(Edit difference data)
= = = = = = =

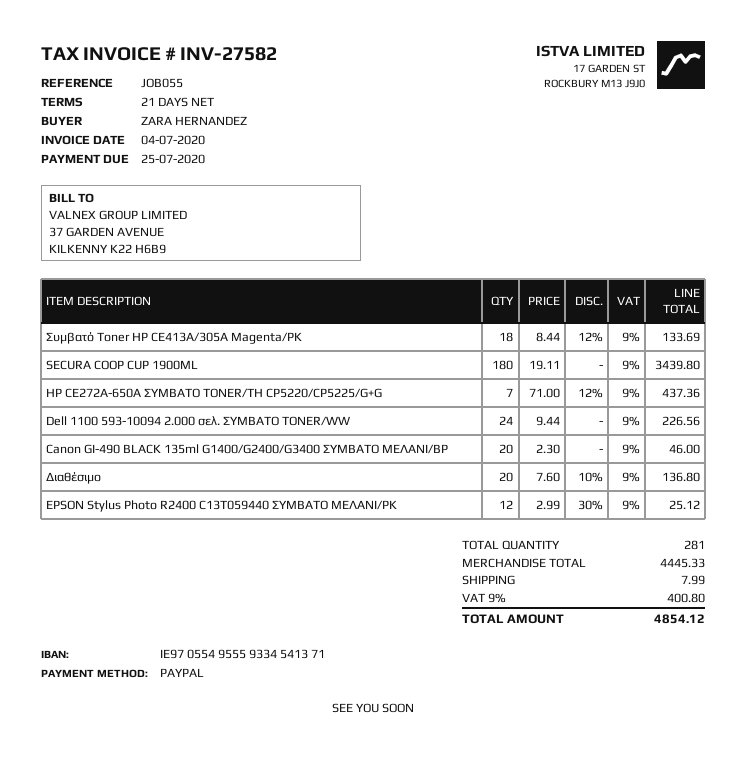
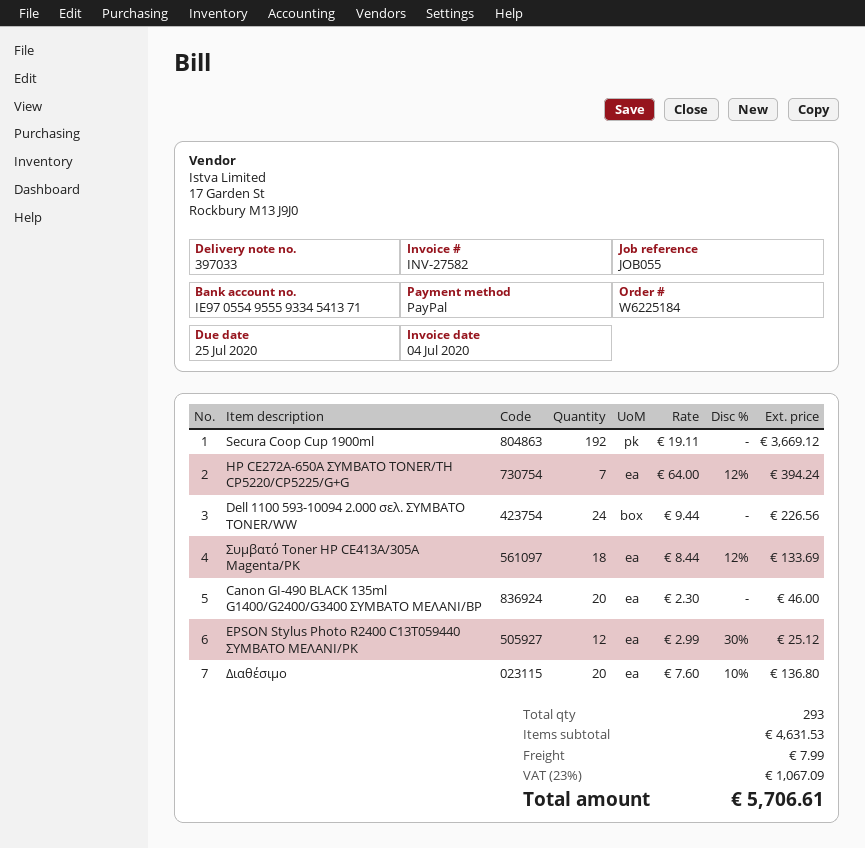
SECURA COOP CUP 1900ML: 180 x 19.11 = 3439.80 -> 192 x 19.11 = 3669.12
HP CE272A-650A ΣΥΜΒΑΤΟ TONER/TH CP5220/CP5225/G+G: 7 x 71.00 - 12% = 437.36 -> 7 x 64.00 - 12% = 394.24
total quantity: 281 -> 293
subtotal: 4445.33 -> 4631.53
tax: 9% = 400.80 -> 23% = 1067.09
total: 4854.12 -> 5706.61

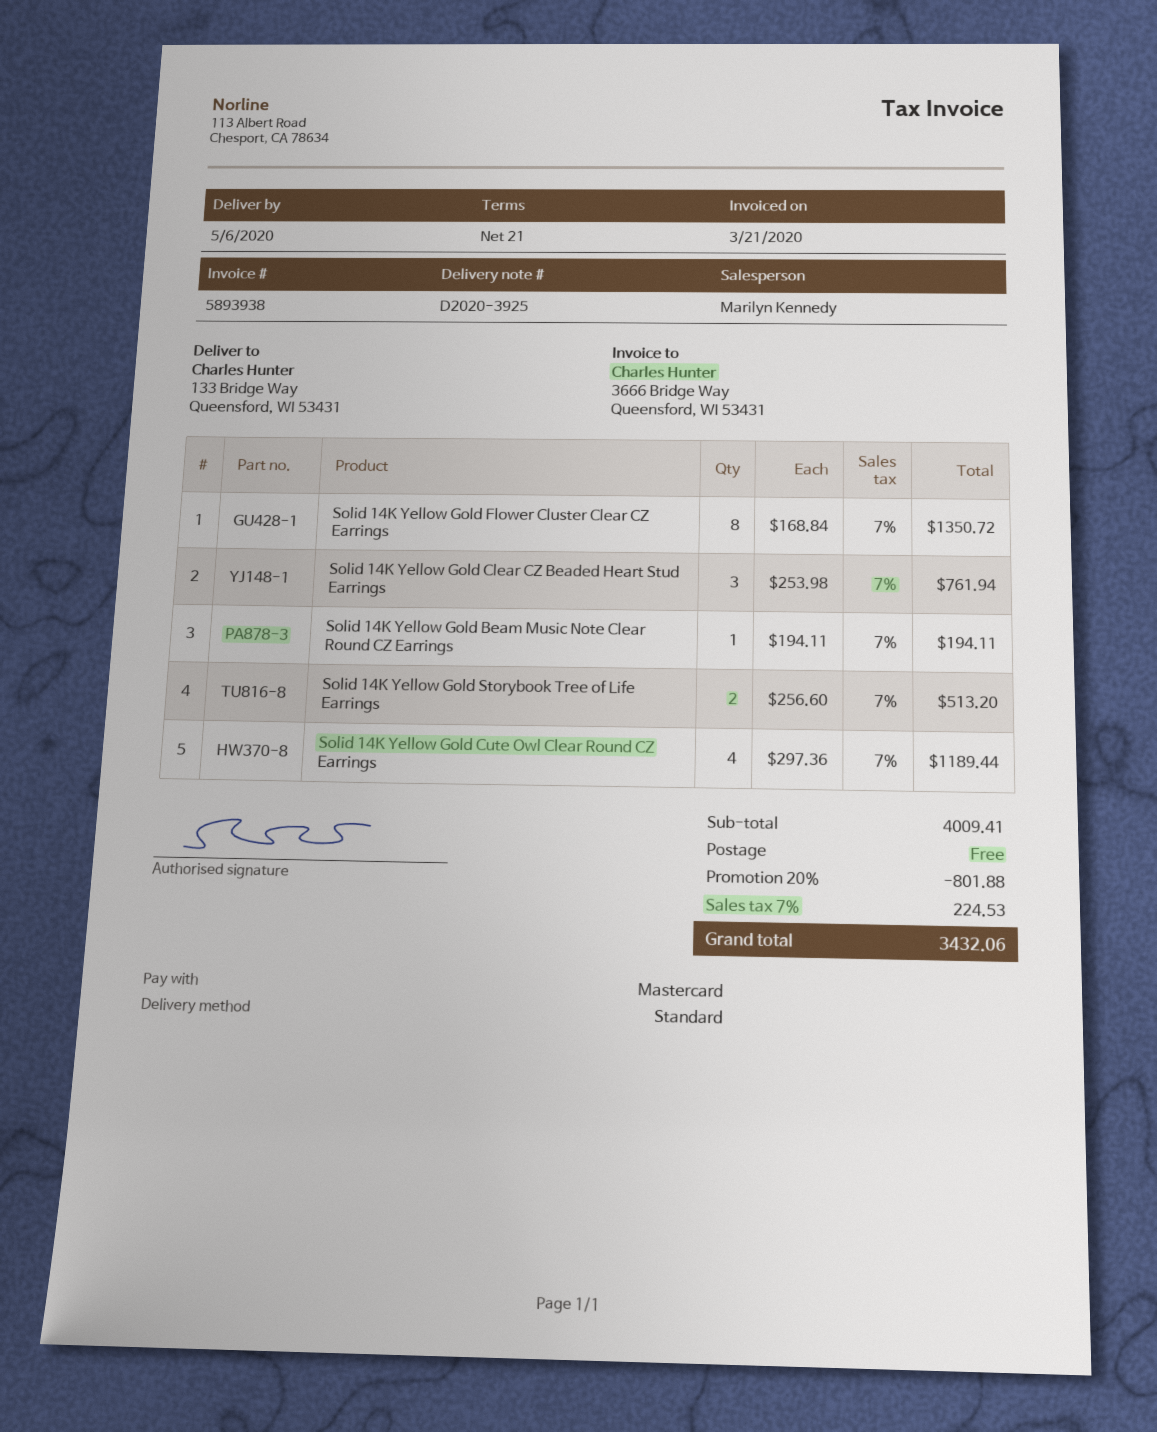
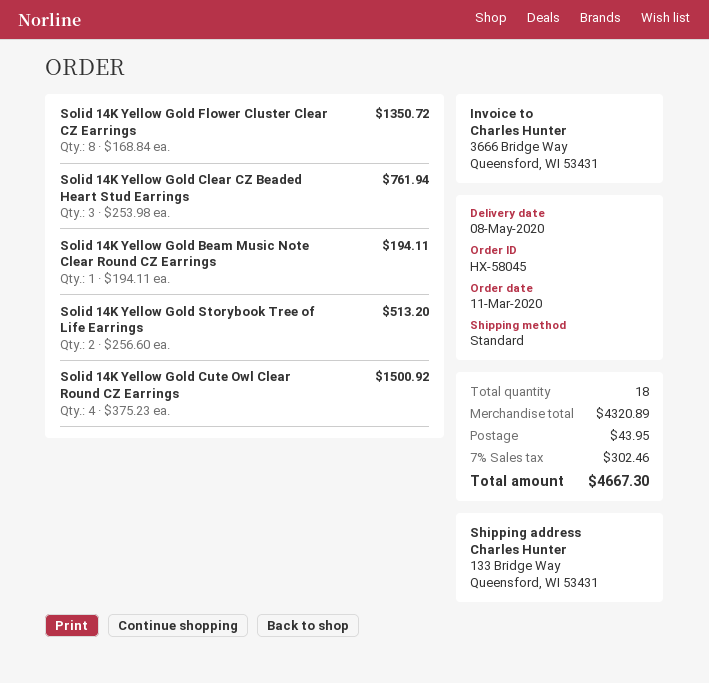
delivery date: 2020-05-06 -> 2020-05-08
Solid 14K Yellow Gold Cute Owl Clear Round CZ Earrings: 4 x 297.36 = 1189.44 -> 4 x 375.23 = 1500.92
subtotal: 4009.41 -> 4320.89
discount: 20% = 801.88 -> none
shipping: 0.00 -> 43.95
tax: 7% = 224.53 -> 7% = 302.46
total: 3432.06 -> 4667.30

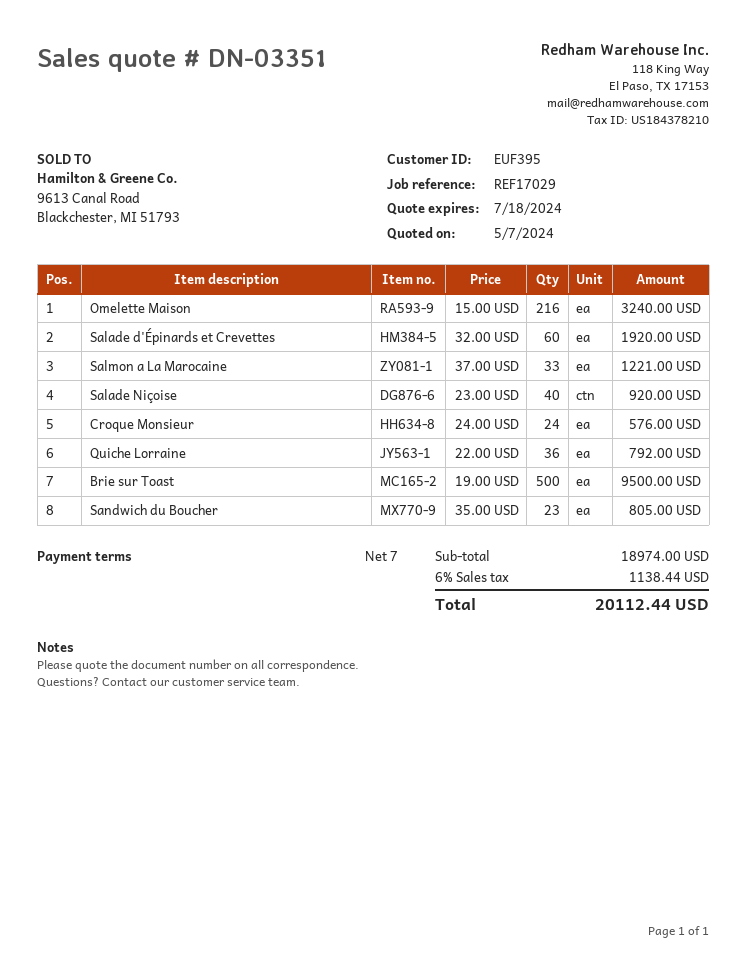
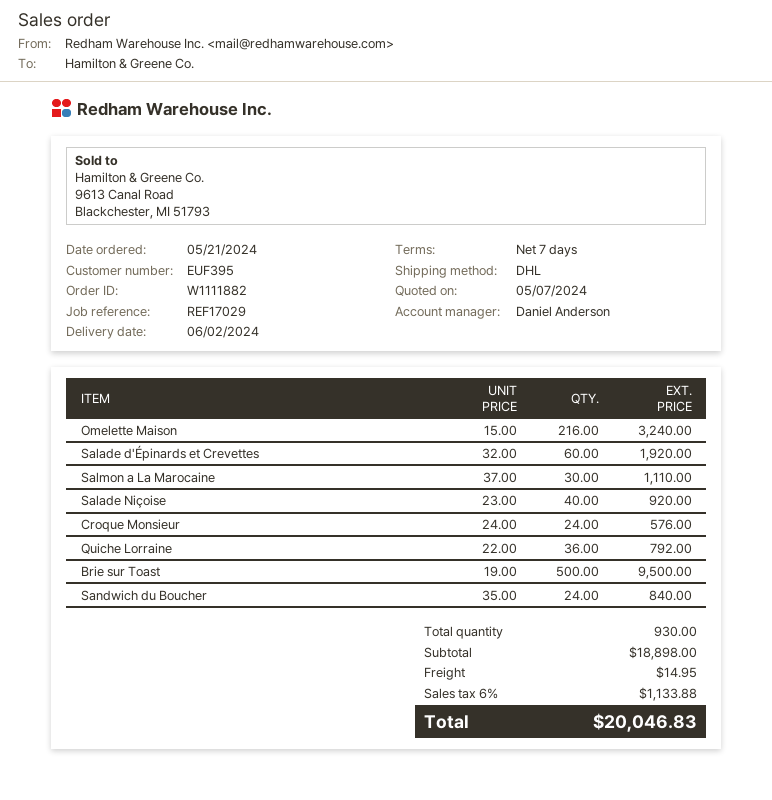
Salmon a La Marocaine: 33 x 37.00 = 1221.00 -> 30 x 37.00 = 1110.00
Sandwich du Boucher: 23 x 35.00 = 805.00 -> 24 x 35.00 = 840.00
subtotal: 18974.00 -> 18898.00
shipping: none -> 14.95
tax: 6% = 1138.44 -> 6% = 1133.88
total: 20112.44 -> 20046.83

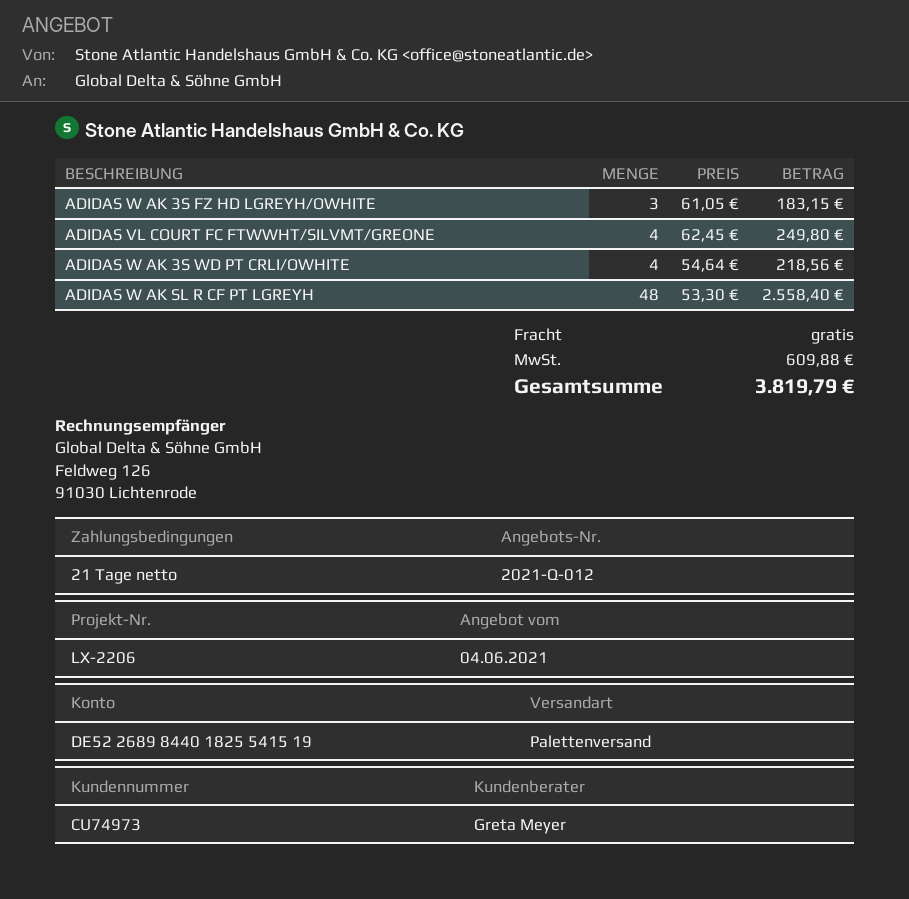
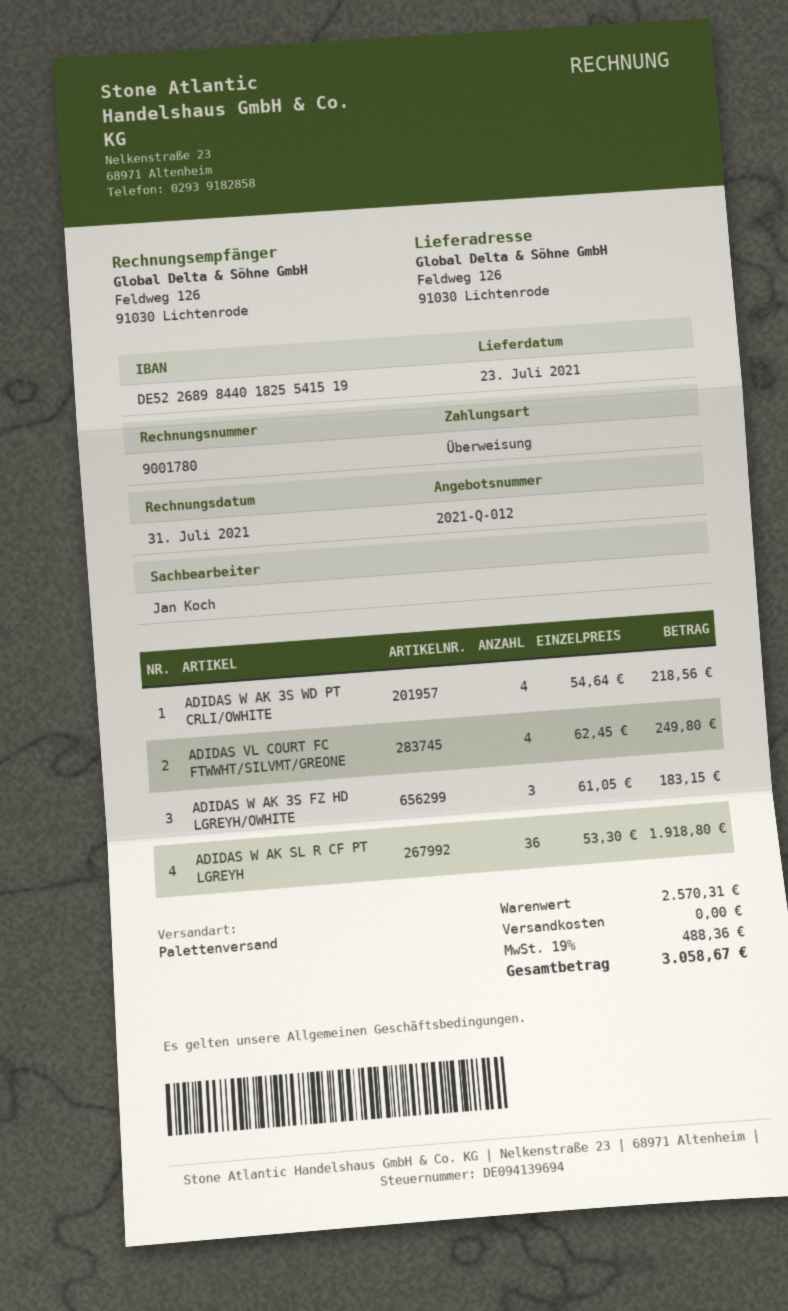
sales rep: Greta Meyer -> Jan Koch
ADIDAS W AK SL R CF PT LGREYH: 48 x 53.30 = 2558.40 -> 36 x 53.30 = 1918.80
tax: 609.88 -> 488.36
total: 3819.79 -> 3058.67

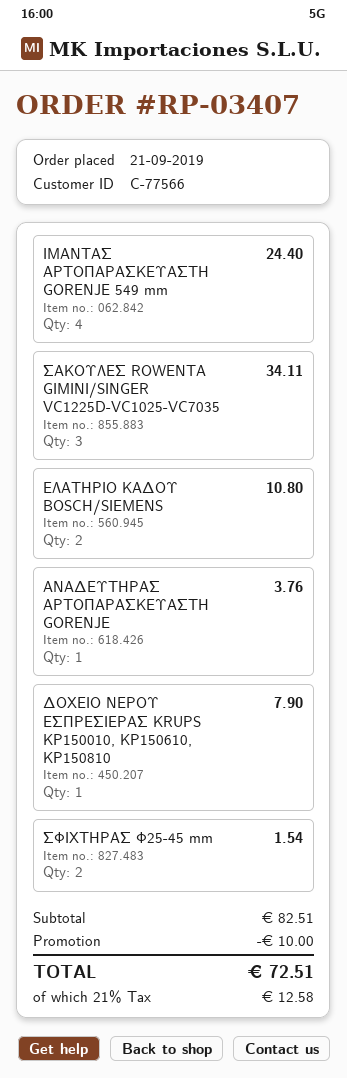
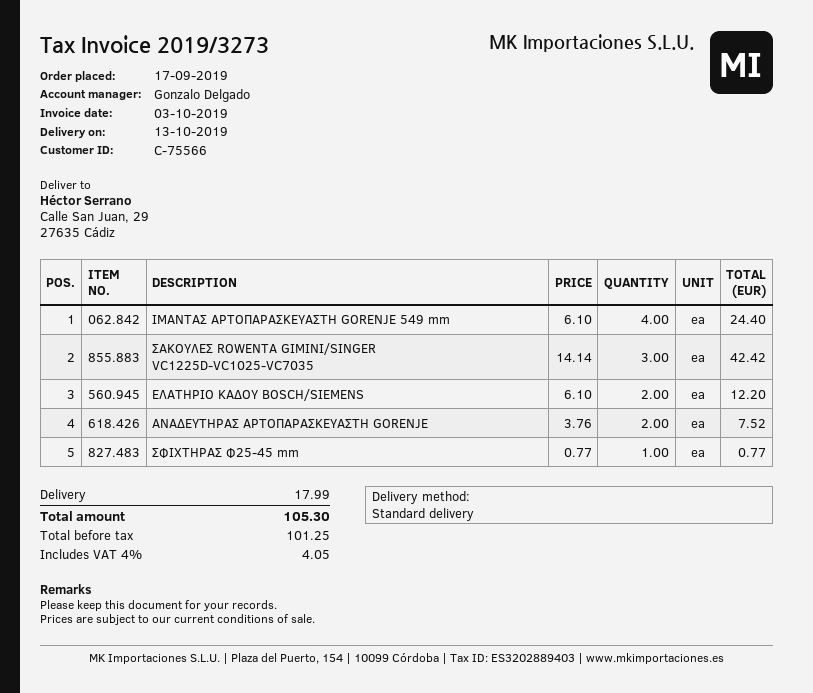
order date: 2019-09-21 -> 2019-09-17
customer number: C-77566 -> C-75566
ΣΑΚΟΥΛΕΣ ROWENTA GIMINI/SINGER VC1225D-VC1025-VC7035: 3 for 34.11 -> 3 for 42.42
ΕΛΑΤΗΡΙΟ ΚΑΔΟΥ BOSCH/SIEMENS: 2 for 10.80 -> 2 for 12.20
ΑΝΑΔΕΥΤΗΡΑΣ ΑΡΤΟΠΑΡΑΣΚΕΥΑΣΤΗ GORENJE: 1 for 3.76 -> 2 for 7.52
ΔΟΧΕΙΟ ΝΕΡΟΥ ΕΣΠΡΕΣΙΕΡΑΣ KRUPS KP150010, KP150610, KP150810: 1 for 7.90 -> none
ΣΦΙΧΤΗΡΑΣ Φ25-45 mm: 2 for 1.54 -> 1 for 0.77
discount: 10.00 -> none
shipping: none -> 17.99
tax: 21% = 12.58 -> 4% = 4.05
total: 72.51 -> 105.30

= = = = = = =

# [Problem to solve]
The expected result is a copy of each line in the records where "subtotal" appears.

# [Output below]
subtotal: 4445.33 -> 4631.53
subtotal: 4009.41 -> 4320.89
subtotal: 18974.00 -> 18898.00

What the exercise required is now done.